I have a PR for this forthcoming.

> RDD.unpersist can cause fatal exception when used with dynamic allocation
> -------------------------------------------------------------------------
>
>                 Key: SPARK-22618
>                 URL: https://issues.apache.org/jira/browse/SPARK-22618
>             Project: Spark
>          Issue Type: Bug
>          Components: Spark Core
>    Affects Versions: 2.3.0
>            Reporter: Brad
>            Priority: Minor
>             Fix For: 2.3.0
>
>
> If you use rdd.unpersist() with dynamic allocation, then an executor can be deallocated while your rdd is being removed, which will throw an uncaught exception killing your job. 
> I looked into different ways of preventing this error from occurring but couldn't come up with anything that wouldn't require a big change. I propose the best fix is just to catch and log IOExceptions in unpersist() so they don't kill your job. This will match the effective behavior when executors are lost from dynamic allocation in other parts of the code.
> In the worst case scenario I think this could lead to RDD partitions getting left on executors after they were unpersisted, but this is probably better than the whole job failing. I think in most cases the IOException would be due to the executor dieing for some reason, which is effectively the same result as unpersisting the rdd from that executor anyway.
> I noticed this exception in a job that loads a 100GB dataset on a cluster where we use dynamic allocation heavily. Here is the relevant stack trace
> java.io.IOException: Connection reset by peer
>         at sun.nio.ch.FileDispatcherImpl.read0(Native Method)
>         at sun.nio.ch.SocketDispatcher.read(SocketDispatcher.java:39)
>         at sun.nio.ch.IOUtil.readIntoNativeBuffer(IOUtil.java:223)
>         at sun.nio.ch.IOUtil.read(IOUtil.java:192)
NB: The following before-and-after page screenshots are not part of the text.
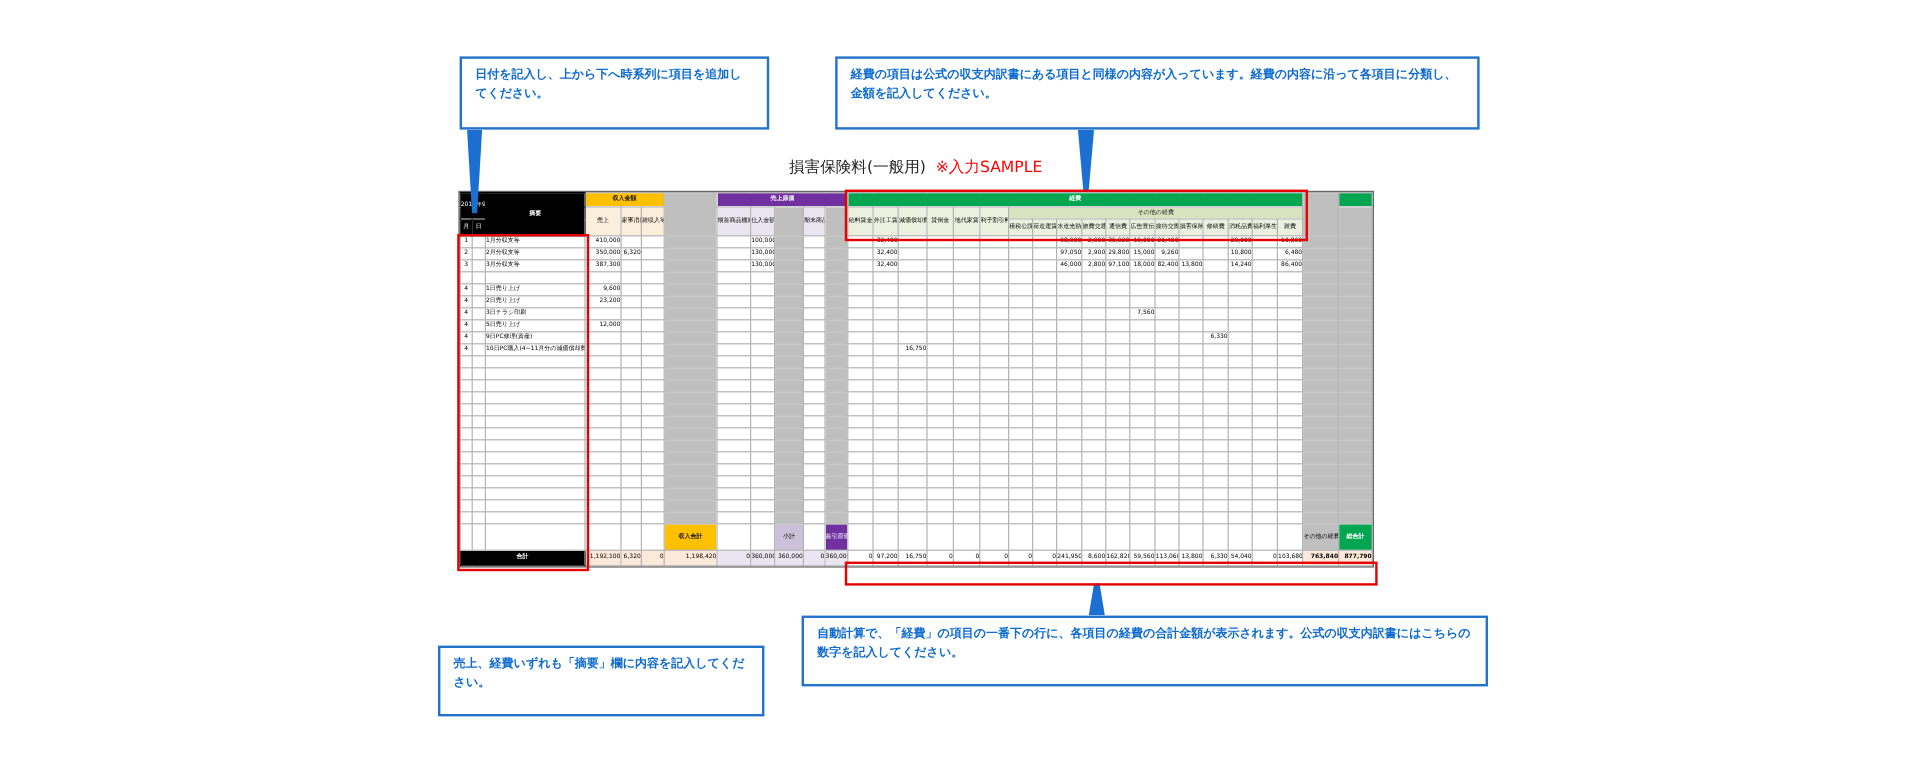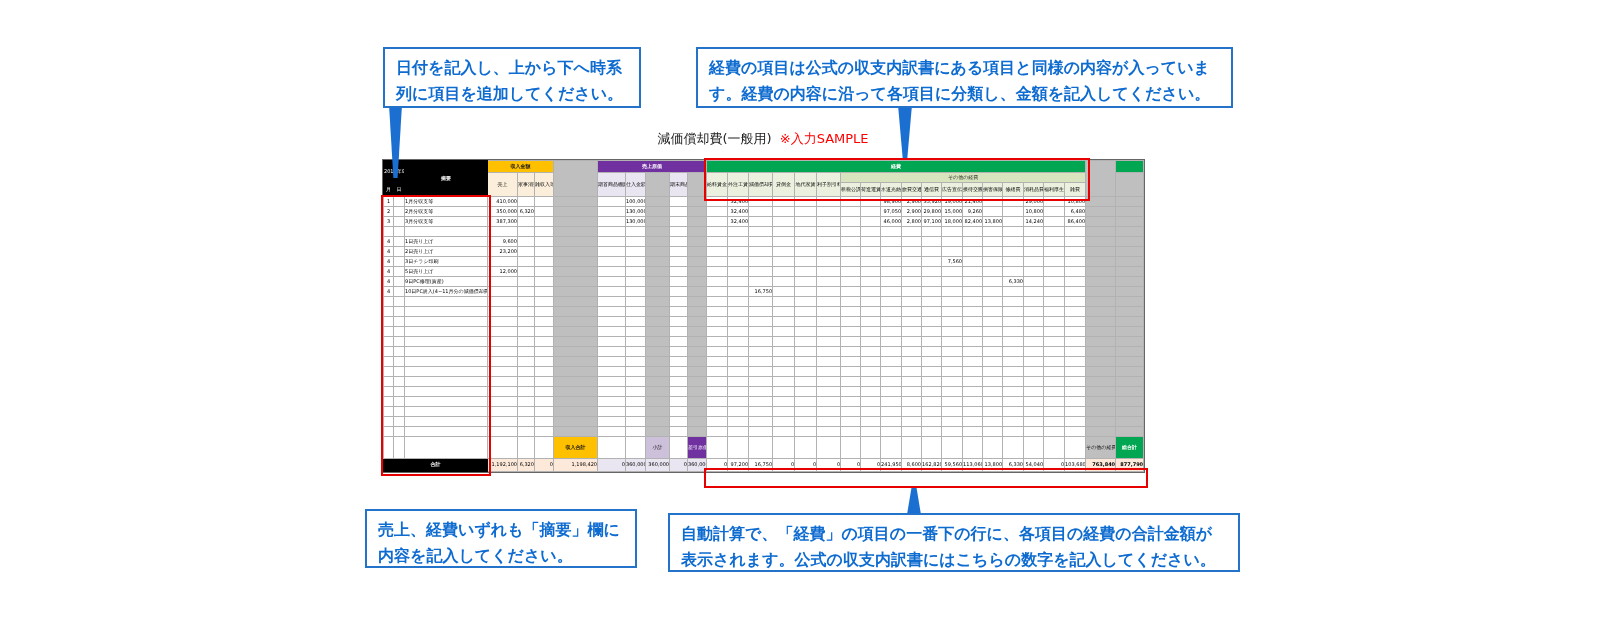--- a/index.html
+++ b/index.html
@@ -1,19 +1,19 @@
 <!DOCTYPE html>
 <html><head>
 <meta charset="utf-8">
 <style>
   html,body{margin:0;padding:0;}
   body{width:1600px;height:634px;position:relative;background:#ffffff;
        font-family:"DejaVu Sans",sans-serif;overflow:hidden;}
   .callout{position:absolute;border:2px solid #2273c9;background:#fff;color:#0e6bd0;
-           font-size:16px;font-weight:600;line-height:1.6;padding:6px 11px;box-sizing:border-box;}
+           font-size:10px;font-weight:600;line-height:1.6;padding:6px 11px;box-sizing:border-box;}
   .arr{position:absolute;background:#1b6fd0;}
   .arr-down{clip-path:polygon(8% 0,92% 0,64% 100%,36% 100%);}
   .arr-up{clip-path:polygon(36% 100%,64% 100%,92% 0,8% 0);transform:scaleY(-1);}
   #page-title{position:absolute;left:383px;top:130px;width:760px;text-align:center;
               font-size:13px;color:#222;}
   #page-title .note{color:#ff0000;margin-left:4px;text-align:right;}
   
   #sheet{position:absolute;left:383px;top:160px;width:760px;border-collapse:collapse;
          table-layout:fixed;outline:1px solid #666;}
   #sheet td{border:0.5px solid #b2b2b2;padding:0;margin:0;overflow:hidden;white-space:nowrap;
@@ -45,29 +45,29 @@
   .tot-cost{background:#e9e5f1;}
   .tot-exp{background:#ffffff;}
   .tot-osub{background:#fde9d9;font-weight:bold;}
   .redbox{position:absolute;border:2px solid #e60000;pointer-events:none;background:transparent;}
 </style>
 </head>
 <body>
 
 <div class="callout" style="left:383px;top:47px;width:258px;height:61px;">日付を記入し、上から下へ時系列に項目を追加してください。</div>
 <div class="callout" style="left:668px;top:47px;width:537px;height:61px;margin-left:28px;">経費の項目は公式の収支内訳書にある項目と同様の内容が入っています。経費の内容に沿って各項目に分類し、金額を記入してください。</div>
-<div class="callout" style="left:365px;top:509px;width:272px;height:59px;">売上、経費いずれも「摘要」欄に内容を記入してください。</div>
+<div class="callout" style="left:365px;top:538px;width:272px;height:59px;">売上、経費いずれも「摘要」欄に内容を記入してください。</div>
 <div class="callout" style="left:668px;top:513px;width:572px;height:59px;">自動計算で、「経費」の項目の一番下の行に、各項目の経費の合計金額が表示されます。公式の収支内訳書にはこちらの数字を記入してください。</div>
 
 <div class="arr arr-down" style="left:388px;top:108px;width:15px;height:70px;z-index:5;"></div>
 <div class="arr arr-down" style="left:897px;top:108px;width:16px;height:51px;z-index:5;"></div>
 <div class="arr arr-up" style="left:906px;top:486px;width:16px;height:27px;z-index:5;"></div>
 
 <div id="page-title">
-  <span>減価償却費(一般用)</span>
+  <span>損害保険料(一般用)</span>
   <span class="note">※入力SAMPLE</span>
 </div>
 
 <table id="sheet">
     <colgroup>
       <col style="width:10px">
       <col style="width:11px">
       <col style="width:83px">
       <col style="width:30px">
       <col style="width:17px">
>         at sun.nio.ch.SocketChannelImpl.read(SocketChannelImpl.java:380)
>         at io.netty.buffer.PooledUnsafeDirectByteBuf.setBytes(PooledUnsafeDirectByteBuf.java:221)
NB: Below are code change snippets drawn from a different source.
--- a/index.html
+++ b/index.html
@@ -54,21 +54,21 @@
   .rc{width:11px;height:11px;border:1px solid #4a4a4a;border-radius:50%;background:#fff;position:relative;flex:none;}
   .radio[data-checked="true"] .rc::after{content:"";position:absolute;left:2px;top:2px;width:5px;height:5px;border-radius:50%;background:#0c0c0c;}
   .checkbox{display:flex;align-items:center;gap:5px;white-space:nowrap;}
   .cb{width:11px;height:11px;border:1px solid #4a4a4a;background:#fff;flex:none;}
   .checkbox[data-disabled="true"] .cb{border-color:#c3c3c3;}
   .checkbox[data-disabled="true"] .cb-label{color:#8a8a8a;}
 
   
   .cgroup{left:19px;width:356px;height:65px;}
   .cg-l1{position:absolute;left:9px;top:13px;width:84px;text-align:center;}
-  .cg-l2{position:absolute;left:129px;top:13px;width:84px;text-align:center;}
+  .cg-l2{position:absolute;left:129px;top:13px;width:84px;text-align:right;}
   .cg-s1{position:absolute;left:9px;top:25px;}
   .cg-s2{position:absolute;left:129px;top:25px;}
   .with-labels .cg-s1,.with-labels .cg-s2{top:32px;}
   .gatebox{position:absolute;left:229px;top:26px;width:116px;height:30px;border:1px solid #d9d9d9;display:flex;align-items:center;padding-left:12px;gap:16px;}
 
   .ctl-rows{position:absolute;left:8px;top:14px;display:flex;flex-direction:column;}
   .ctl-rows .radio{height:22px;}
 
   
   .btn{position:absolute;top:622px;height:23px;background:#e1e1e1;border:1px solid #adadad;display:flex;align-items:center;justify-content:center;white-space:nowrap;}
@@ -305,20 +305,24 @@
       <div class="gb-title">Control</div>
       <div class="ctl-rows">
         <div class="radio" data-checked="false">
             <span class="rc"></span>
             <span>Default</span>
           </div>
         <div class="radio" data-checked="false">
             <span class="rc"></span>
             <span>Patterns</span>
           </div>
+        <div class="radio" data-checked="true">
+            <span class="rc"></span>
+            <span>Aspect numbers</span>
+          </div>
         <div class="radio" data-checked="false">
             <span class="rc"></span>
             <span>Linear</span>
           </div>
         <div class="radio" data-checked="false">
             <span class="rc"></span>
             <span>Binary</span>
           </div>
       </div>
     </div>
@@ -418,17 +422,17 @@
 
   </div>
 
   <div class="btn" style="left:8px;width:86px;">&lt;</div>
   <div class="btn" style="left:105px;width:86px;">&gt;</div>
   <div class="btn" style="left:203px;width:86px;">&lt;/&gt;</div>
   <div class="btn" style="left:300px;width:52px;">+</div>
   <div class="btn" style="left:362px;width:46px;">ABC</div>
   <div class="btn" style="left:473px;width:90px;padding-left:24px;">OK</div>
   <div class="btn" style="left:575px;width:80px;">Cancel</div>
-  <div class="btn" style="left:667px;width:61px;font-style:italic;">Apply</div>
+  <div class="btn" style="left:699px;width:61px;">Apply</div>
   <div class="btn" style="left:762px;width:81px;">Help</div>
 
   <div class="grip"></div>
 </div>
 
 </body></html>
>         at io.netty.buffer.AbstractByteBuf.writeBytes(AbstractByteBuf.java:899)
>         at io.netty.channel.socket.nio.NioSocketChannel.doReadBytes(NioSocketChannel.java:276)
>         at io.netty.channel.nio.AbstractNioByteChannel$NioByteUnsafe.read(AbstractNioByteChannel.java:119)
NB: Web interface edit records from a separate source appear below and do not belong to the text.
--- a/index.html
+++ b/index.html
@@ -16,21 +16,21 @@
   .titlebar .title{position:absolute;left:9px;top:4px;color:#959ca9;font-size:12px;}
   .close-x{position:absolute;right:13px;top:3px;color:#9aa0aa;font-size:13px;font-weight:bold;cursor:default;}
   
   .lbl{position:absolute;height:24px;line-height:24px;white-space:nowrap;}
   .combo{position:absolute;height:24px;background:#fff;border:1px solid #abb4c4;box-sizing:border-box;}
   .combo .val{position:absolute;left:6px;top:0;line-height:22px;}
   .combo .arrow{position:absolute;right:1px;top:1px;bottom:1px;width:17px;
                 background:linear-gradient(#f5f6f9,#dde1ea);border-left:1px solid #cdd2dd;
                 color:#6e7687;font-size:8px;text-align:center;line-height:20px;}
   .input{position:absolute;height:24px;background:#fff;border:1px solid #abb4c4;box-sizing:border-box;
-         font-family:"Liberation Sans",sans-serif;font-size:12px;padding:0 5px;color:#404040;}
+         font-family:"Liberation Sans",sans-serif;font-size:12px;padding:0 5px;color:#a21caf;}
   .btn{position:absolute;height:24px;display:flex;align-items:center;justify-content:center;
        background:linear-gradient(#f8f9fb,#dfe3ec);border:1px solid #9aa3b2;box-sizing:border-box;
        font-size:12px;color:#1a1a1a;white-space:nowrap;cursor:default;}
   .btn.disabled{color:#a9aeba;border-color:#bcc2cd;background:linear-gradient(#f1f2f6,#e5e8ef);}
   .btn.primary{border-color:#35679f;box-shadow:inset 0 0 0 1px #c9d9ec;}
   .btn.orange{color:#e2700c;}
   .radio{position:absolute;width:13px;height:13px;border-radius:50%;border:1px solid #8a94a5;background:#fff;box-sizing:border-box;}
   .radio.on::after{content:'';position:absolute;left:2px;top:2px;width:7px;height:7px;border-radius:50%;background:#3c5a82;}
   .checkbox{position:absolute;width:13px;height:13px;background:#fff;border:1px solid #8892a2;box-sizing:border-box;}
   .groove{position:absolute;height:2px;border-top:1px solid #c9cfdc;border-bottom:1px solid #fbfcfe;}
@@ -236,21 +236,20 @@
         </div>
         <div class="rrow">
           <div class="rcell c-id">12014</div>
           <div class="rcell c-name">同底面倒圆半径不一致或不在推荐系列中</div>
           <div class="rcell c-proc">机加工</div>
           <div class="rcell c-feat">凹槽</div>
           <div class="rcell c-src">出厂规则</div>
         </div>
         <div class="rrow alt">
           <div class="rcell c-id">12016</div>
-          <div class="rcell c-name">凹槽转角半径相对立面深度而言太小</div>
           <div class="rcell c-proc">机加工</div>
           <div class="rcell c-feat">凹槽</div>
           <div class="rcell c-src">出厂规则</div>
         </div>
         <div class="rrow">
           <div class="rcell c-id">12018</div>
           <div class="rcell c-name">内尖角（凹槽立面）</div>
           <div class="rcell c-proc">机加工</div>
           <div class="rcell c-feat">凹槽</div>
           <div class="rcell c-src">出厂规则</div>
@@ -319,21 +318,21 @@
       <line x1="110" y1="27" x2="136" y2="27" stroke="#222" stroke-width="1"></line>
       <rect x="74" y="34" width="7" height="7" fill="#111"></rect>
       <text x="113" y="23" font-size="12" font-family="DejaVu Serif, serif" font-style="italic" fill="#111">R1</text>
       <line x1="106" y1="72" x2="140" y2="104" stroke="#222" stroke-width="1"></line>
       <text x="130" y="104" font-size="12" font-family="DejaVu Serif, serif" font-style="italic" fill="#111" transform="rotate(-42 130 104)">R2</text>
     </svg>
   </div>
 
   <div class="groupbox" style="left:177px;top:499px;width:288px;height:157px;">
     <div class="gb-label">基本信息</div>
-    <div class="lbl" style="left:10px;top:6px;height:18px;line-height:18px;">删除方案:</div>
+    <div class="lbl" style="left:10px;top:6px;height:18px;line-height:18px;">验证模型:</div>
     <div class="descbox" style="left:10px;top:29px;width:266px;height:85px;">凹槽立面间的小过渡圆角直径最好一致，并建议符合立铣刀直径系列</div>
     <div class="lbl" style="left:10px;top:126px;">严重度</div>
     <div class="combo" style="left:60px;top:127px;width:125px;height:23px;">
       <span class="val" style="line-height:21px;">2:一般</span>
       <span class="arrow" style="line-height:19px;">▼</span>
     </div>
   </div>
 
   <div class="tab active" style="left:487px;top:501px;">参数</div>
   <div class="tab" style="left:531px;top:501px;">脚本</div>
>         at io.netty.channel.nio.NioEventLoop.processSelectedKey(NioEventLoop.java:645)
>         at io.netty.channel.nio.NioEventLoop.processSelectedKeysOptimized(NioEventLoop.java:580)
>         at io.netty.channel.nio.NioEventLoop.processSelectedKeys(NioEventLoop.java:497)
>         at io.netty.channel.nio.NioEventLoop.run(NioEventLoop.java:459)
>         at io.netty.util.concurrent.SingleThreadEventExecutor$2.run(SingleThreadEventExecutor.java:131)
>         at io.netty.util.concurrent.DefaultThreadFactory$DefaultRunnableDecorator.run(DefaultThreadFactory.java:138)
>         at java.lang.Thread.run(Thread.java:748)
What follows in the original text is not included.